La vida se volvió un torbellino caótico y hermoso de noches sin dormir, pañales interminables y un amor tan profundo que dolía físicamente. Las niñas crecieron sanas y brillantes, siempre pareciendo adelantadas a su edad. Eran dos mitades de un mismo alma. Sin embargo, aunque idénticas en apariencia, sus espíritus danzaban a ritmos distintos. Kate era un cometa: atravesaba la vida con energía contagiosa, recogiendo amigos como flores. Atlética, competitiva y social, su risa era la banda sonora constante del hogar. Anna, en cambio, era como un río profundo y tranquilo. Hallaba consuelo en las páginas de los libros, en la compañía silenciosa de la naturaleza y en el arte de la creación. Era hogareña, con un mundo rico y vibrante dentro de las paredes de la casa y el jardín. Su vínculo, no obstante, era el cimiento de su existencia, un hilo invisible e irrompible que las unía. No podían imaginar un mundo la una sin la otra.
Dieciocho años pasaron en un abrir y cerrar de ojos. Las niñas florecieron en bellas mujeres jóvenes. Kate, la nadadora, había recorrido el país en competencias, con una fila de admiradores interminable. Con gracia juguetona, manejaba su vida social sin crueldad, pero siempre con control. En un campeonato nacional en California conoció a Andrew, un atleta de sonrisa amable y ojos que solo veían a ella. Un romance relámpago de mensajes y vuelos terminó en una decisión: se casarían.

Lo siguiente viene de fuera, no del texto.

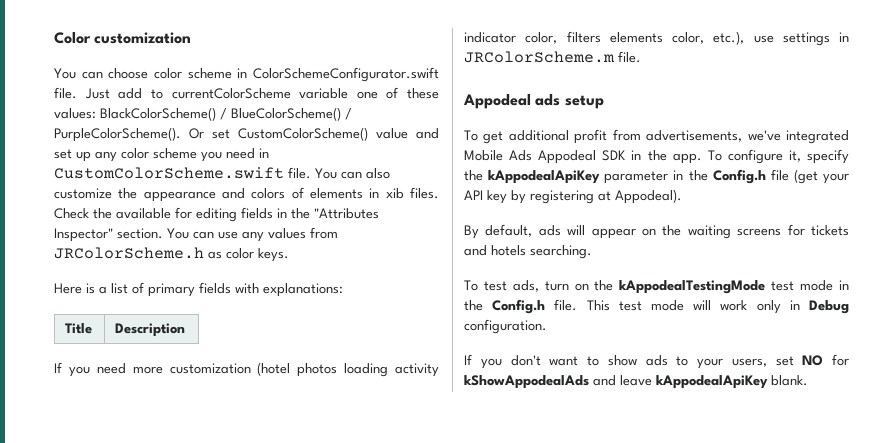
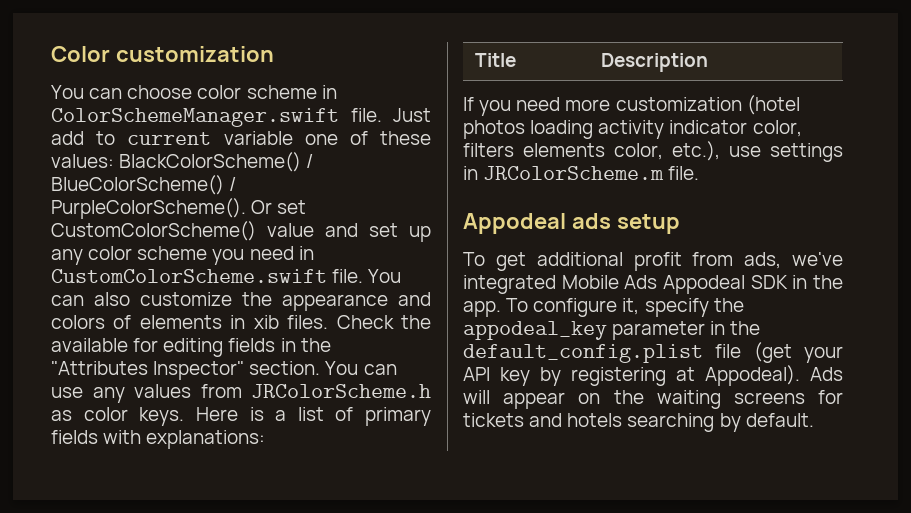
[252,67,439,82] ColorSchemeConfigurator.swift -> [51,108,339,127] ColorSchemeManager.swift
[171,88,291,99] currentColorScheme -> [127,132,212,145] current
(289, 255) // -> (185, 416) none
[646,130,743,142] advertisements, -> [744,252,782,269] ads,
[488,170,601,184] kAppodealApiKey -> [463,321,607,340] appodeal_key
[712,169,766,184] Config.h -> [463,344,703,363] default_config.plist
[464,224,561,239] // By default, ads -> [810,367,843,381] Ads
[530,245,592,259] [464,280,849,294] [464,299,849,314] [464,319,547,334] [464,354,849,369] [464,375,808,389] searching. // To test ads, turn on the kAppodealTestingMode test mode in the Config.h file. This test mode will work only in Debug configuration. // If you don't want to show ads to your users, set NO for kShowAppodealAds and leave kAppodealApiKey blank. -> [627,413,814,432] searching by default.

Anna, fiel a su esencia, había cultivado una vida más tranquila. Su círculo estaba compuesto por sus padres, su hermana y una colección de animales rescatados. Su mayor pasión era la cocina. Con los ingredientes más simples, creaba obras maestras culinarias. La familia solía bromear: “¡Anna, otra vez! ¿Cómo se supone que mantengamos la línea con esos olores increíbles saliendo de la cocina?” Ella era sanadora, rescatadora de desamparados. Su habitación a menudo parecía una clínica veterinaria improvisada, con gatitos de patas rotas y aves de alas dañadas. Su paciente más constante, y su amigo más querido, era Thunder, un enorme Alabai (pastor de Asia Central), regalo de su padre tres años atrás. El cachorro esponjoso y blanco se había convertido en un gigante de sesenta kilos, imponente en apariencia, pero con el corazón de un cordero. Thunder era la sombra de Anna, su guardián y confidente.